Certo, a creare questo incanto nella sala della mia ormai quasi ex casa, concorrono anche il mio lettore Marantz che pulsa, ogni tanto, di una lucina blu, segno della lettura della musica liquida (per me una vera scoperta); le mie lucidissime B&W, preziosi diffusori; ed ancora i miei cavi Kimber, non accolti bene inizialmente ma oggi rivalorizzati grazie ai neogiunti Colorado, che hanno soppiantato i vecchi RCA, senza lasciare adito a dubbi. Una convivenza straordinaria la loro, per me di grande affiatamento, che ha determinato il mio divorzio da tutti gli impianti finora ascoltati: una conseguenza non di poco conto per una come me che nel silenzio si definisce “orfana di musica”, che quasi soffre di solitudine, sentendosi abbandonata, quando non può ascoltare un brano.

Dalla musica in auto a quella del mio vecchio compattone Aiwa: dinnanzi a quel suono offuscato, impreciso, sporco, con cifre a volte quasi gracchianti, avverto ora un immediato fastidio. E quando tutto questo succede, mi chiedo - tra il serio e il faceto - se il mio compagno, introducendomi nello a me sconosciuto mondo audiofilo, mi abbia svelato un piacevole universo o, viceversa, addossato una croce perché… la differenza, come immagino sappiate cari amici appassionati, è veramente evidente e le orecchie quasi reclamano il silenzio. Ancora oggi è il mio compagno quello che – spessissimo con pazienza – mi spiega le caratteristiche dei diversi modelli di amplificatori, lettori, cavi e quant’altro e mi esorta a far caso alle differenze, registrando la mia incredulità, accompagnandomi in qualche negozio specializzato. È lui che mi convince a sperimentare nuovi connubi alla ricerca di un suono migliore, anche quando a me risulta inimmaginabile apprezzare una melodia ancora più dettagliata, ancora più pulita, ancora più avvolgente e musicale. Capita così che alle note di “Mission” il maestro Morricone si materializzi davanti a noi, a dirigere la sua orchestra, con la sua bacchetta, sfogliando i suoi spartiti.

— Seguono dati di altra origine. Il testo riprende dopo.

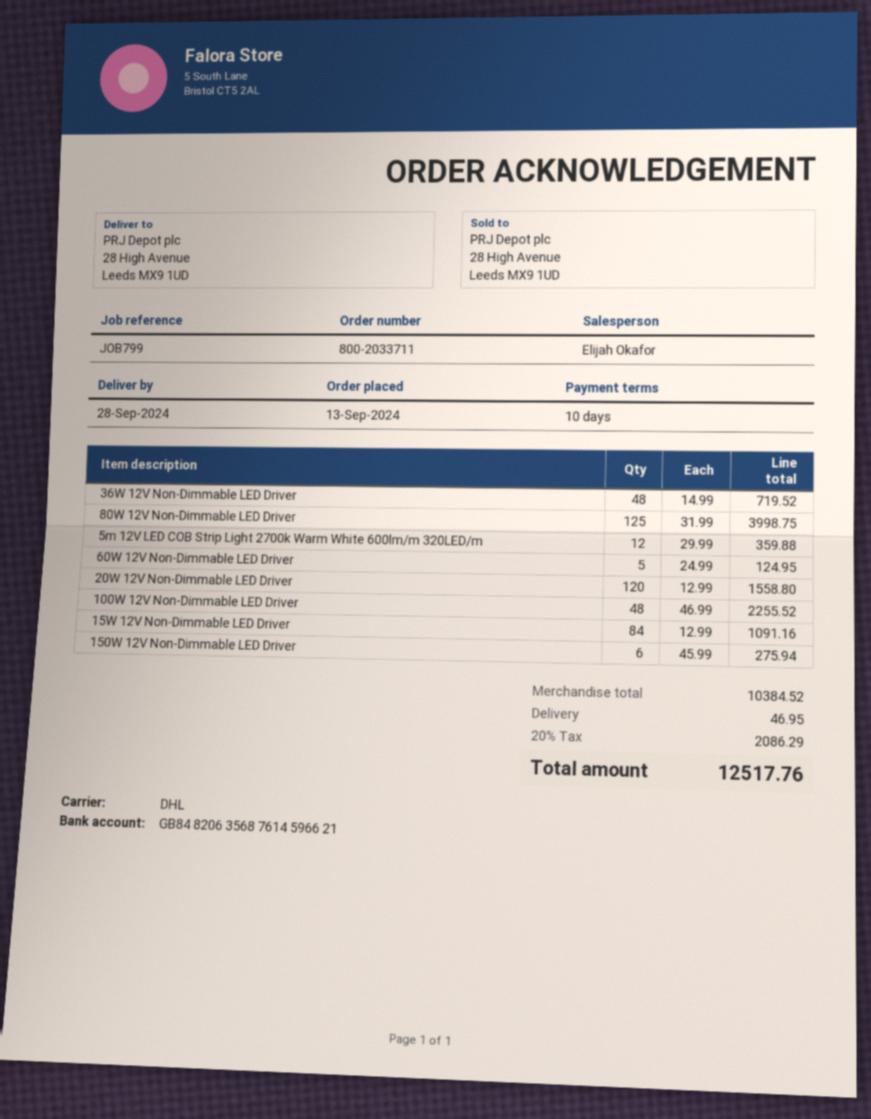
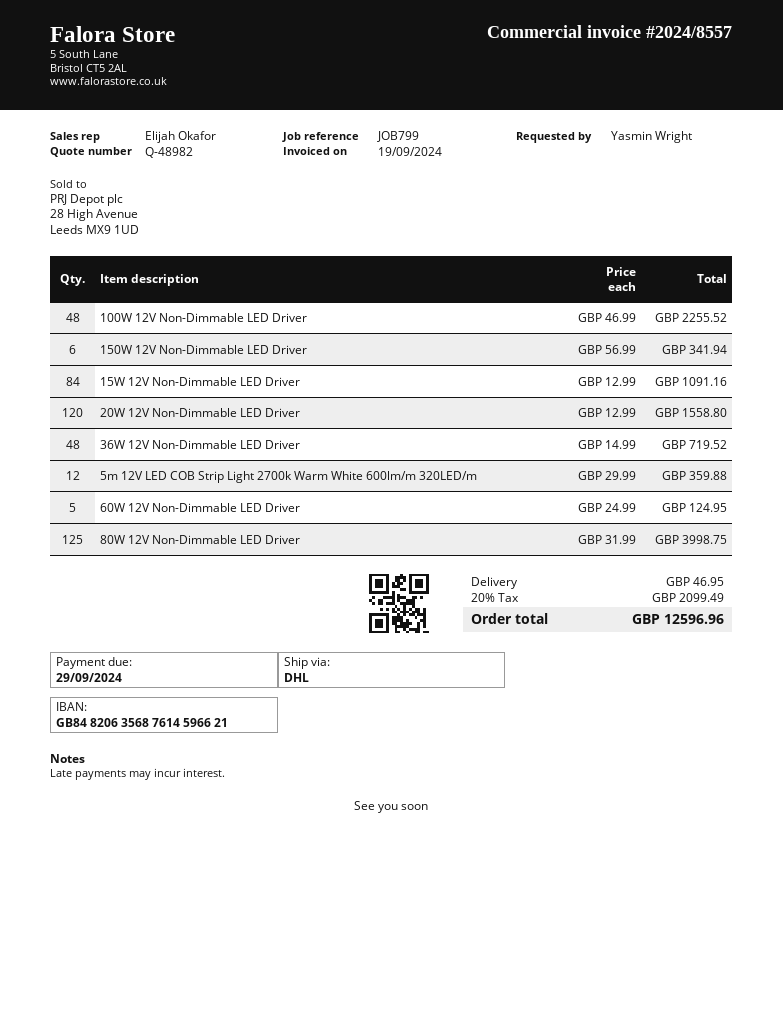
150W 12V Non-Dimmable LED Driver: 6 x 45.99 = 275.94 -> 6 x 56.99 = 341.94
tax: 20% = 2086.29 -> 20% = 2099.49
total: 12517.76 -> 12596.96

Non credo che sarei capace di rinunciare al mio Mc, un acquisto assolutamente non programmato e per niente immaginato fino a meno di un anno fa, quando nei miei sogni c’era già, invece, l’acquisto di un appartamento, che a giorni concretizzerò con la firma del rogito notarile. E devo confessare che da quanto ho il Mc la ricerca delle agognate quattro mura domestiche si è resa più complicata perché mi sono proposta di trovare una casa dotata di un ambiente sufficientemente ampio, in cui allestire il mio impianto. Nel contemplare oggi – almeno per il momento – la piantina della mia futura casa e nell’immaginare i possibili cambiamenti, mi piace immaginare che nella stanza migliore, in quella più ampia, costruirò il “trono trasparente” del mio Mcintosh, cui sarà difficile rinunciare. Con la buona pace dei miei futuri vicini di casa."